I have a database that choked when I tried to run a UNION query. I saved a copy, deleted any other information other than the two linked files I wanted to UNION, and tried to run the query and it still choked. The databse size is showing 512 KB, the two txt files that are linked (not physically loaded) are 1,245,342 KB (or 3,504,398 records) and 797 KB (or 1717 records). I know there is a database size cap of 2 GB, but the database itself isn't even close to that, and the files in it are only linked, so it seems to me that another query to run a UNION of the two (not loading them to a physical table) should still run. I am pursuing other routes to try to merge these two txt files, but I am having no luck with that. I was able to merge them fine in Excel's Power Query, but there is no way to export that query as a txt file like in Access, which is what I want to do so I can get the data into my next database. I have a series of databases I have had to split as the dataset has grown. This just seems like it should not be a problem considering the data being used is only linked.

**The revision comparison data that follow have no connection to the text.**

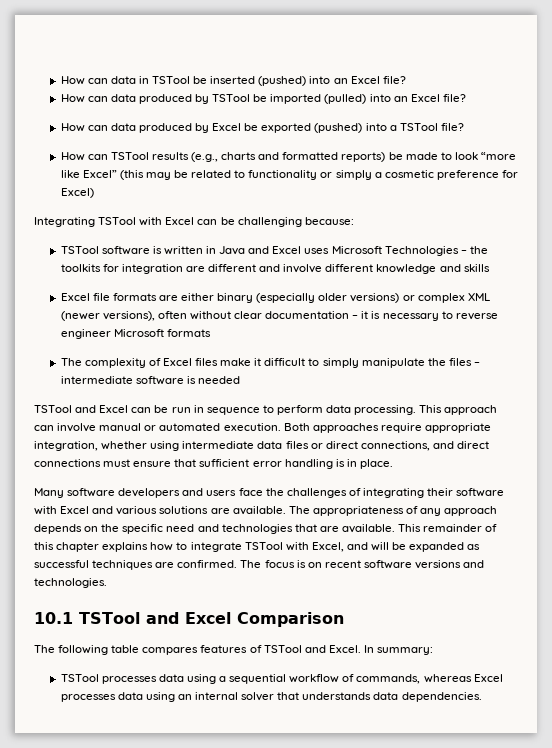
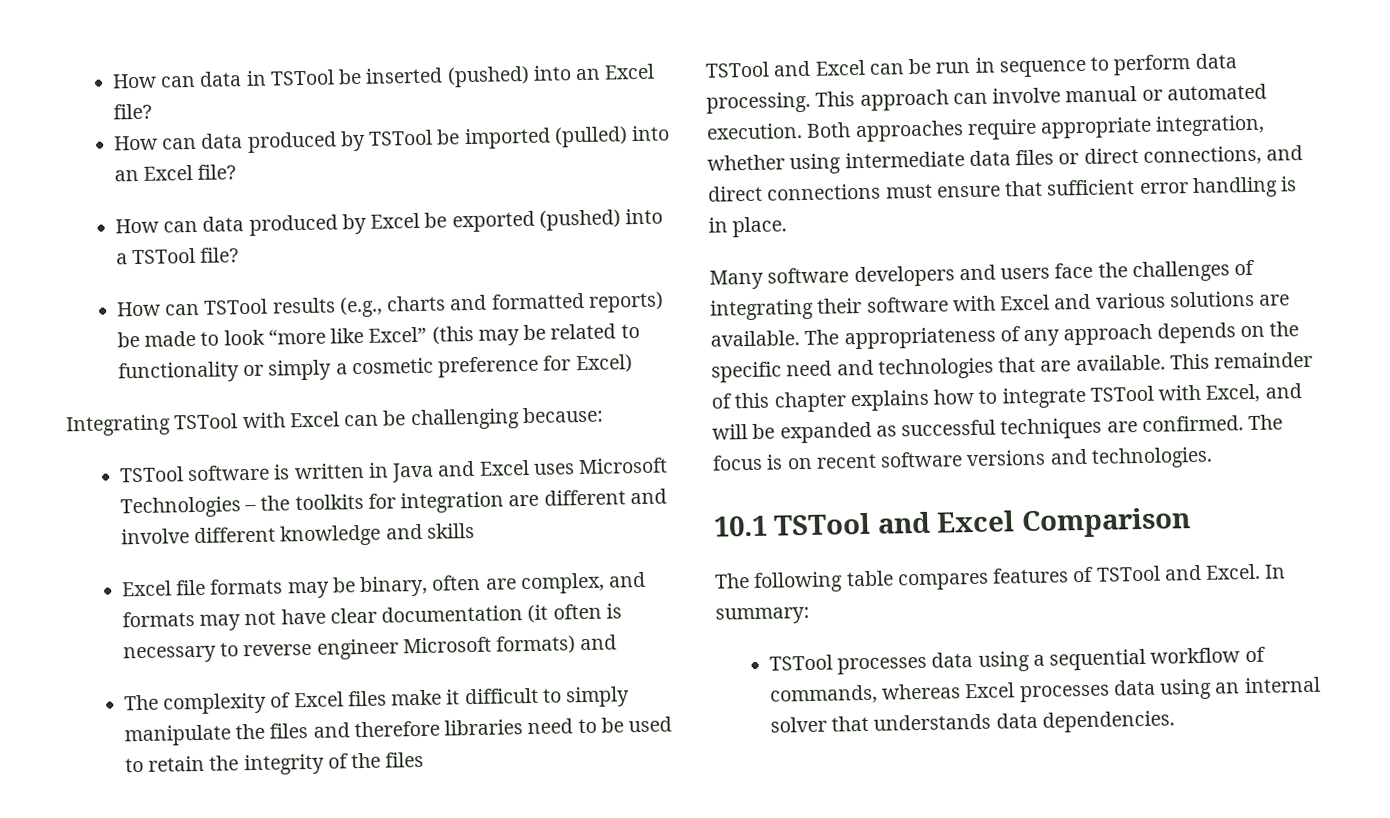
- Excel file formats are either binary (especially older versions) or complex XML (newer versions), often without clear documentation – it is necessary to reverse engineer Microsoft formats
+ Excel file formats may be binary, often are complex, and formats may not have clear documentation (it often is necessary to reverse engineer Microsoft formats) and
- The complexity of Excel files make it difficult to simply manipulate the files – intermediate software is needed
+ The complexity of Excel files make it difficult to simply manipulate the files and therefore libraries need to be used to retain the integrity of the files

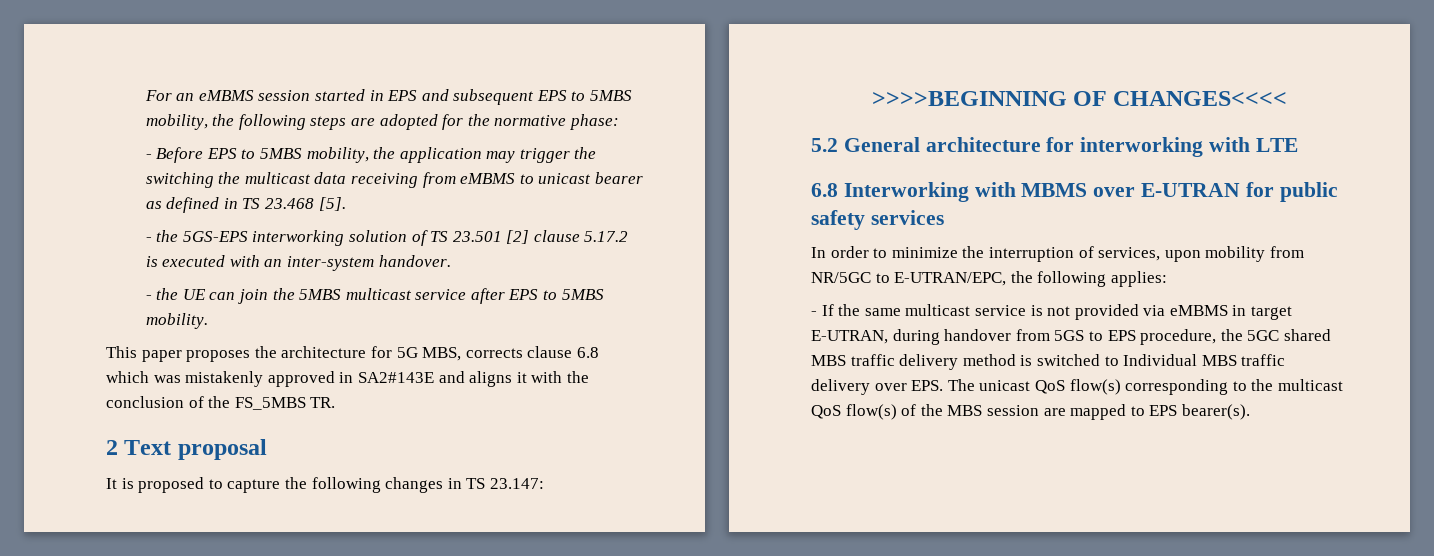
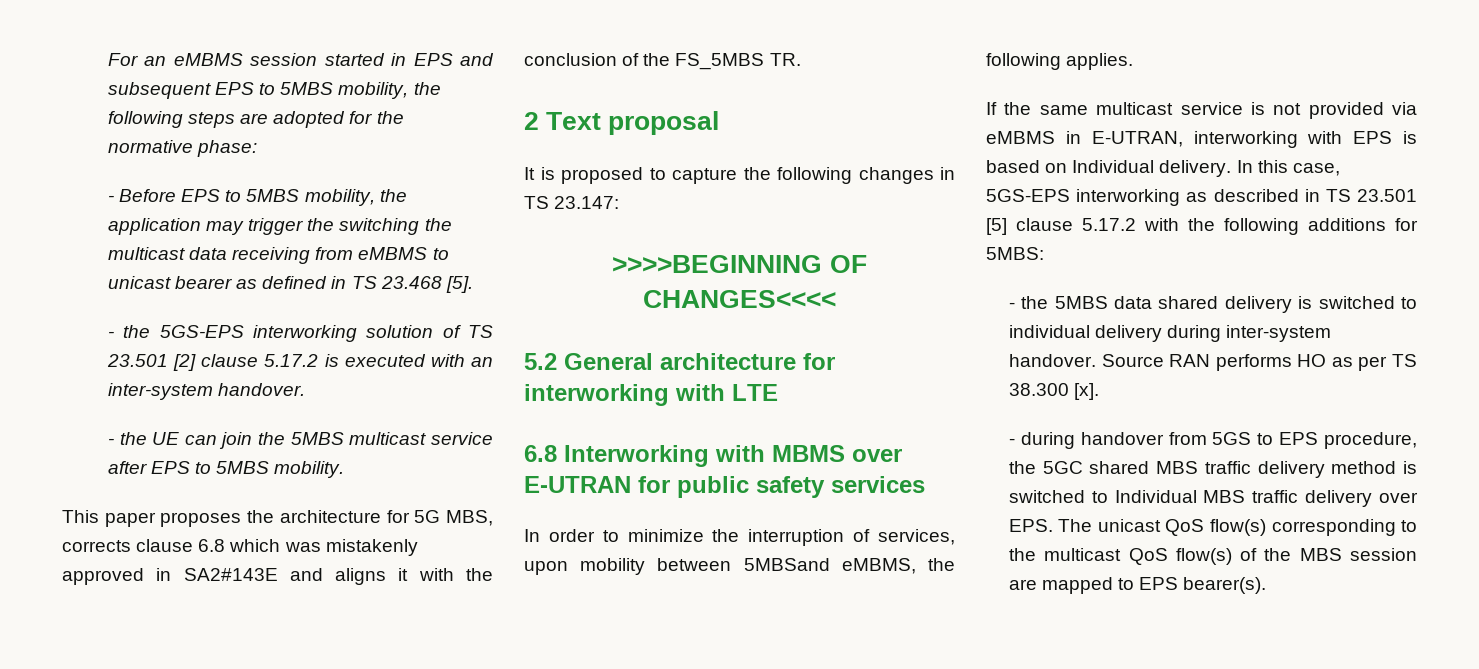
- In order to minimize the interruption of services, upon mobility from NR/5GC to E-UTRAN/EPC, the following applies:
- - If the same multicast service is not provided via eMBMS in target E-UTRAN, during handover from 5GS to EPS procedure, the 5GC shared MBS traffic delivery method is switched to Individual MBS traffic delivery over EPS. The unicast QoS flow(s) corresponding to the multicast QoS flow(s) of the MBS session are mapped to EPS bearer(s).
+ In order to minimize the interruption of services, upon mobility between 5MBSand eMBMS, the following applies.
+ If the same multicast service is not provided via eMBMS in E-UTRAN, interworking with EPS is based on Individual delivery. In this case, 5GS-EPS interworking as described in TS 23.501 [5] clause 5.17.2 with the following additions for 5MBS:
+ - the 5MBS data shared delivery is switched to individual delivery during inter-system handover. Source RAN performs HO as per TS 38.300 [x].
+ - during handover from 5GS to EPS procedure, the 5GC shared MBS traffic delivery method is switched to Individual MBS traffic delivery over EPS. The unicast QoS flow(s) corresponding to the multicast QoS flow(s) of the MBS session are mapped to EPS bearer(s).

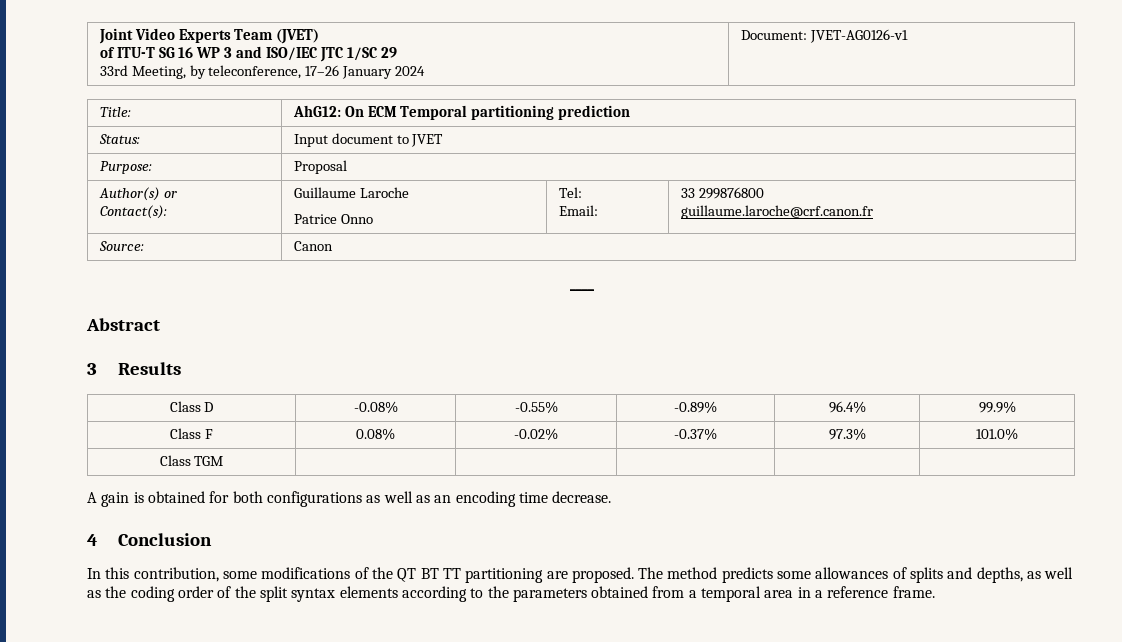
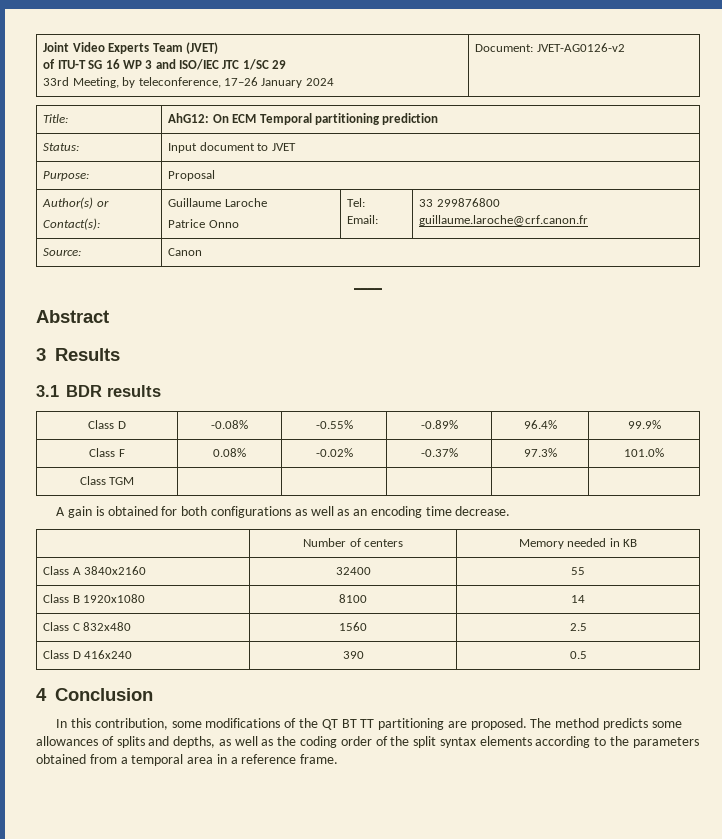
  Joint Video Experts Team (JVET)
  of ITU-T SG 16 WP 3 and ISO/IEC JTC 1/SC 29
- 33rd Meeting, by teleconference, 17–26 January 2024 | Document: JVET-AG0126-v1
+ 33rd Meeting, by teleconference, 17–26 January 2024 | Document: JVET-AG0126-v2
+ 3.1 BDR results
+ | Number of centers | Memory needed in KB
+ Class A 3840x2160 | 32400 | 55
+ Class B 1920x1080 | 8100 | 14
+ Class C 832x480 | 1560 | 2.5
+ Class D 416x240 | 390 | 0.5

Can anyone tell my if my scenario should actually be causing a data cap limit, or if there could be something else wrong. I already have compact on close, and clear cache on close, enabled. I have done the compact and repair database multiple times. If I am really at capacity, can anyone recommend how to merge two txt files, as I am past the notepad limit for such.

Again, thank you in advance if you can help, I am in a bad spot trying to jump this hurdle.
Sincerely,
Maggie Barr
 

Excel Facts

Whats the difference between CONCAT and CONCATENATE?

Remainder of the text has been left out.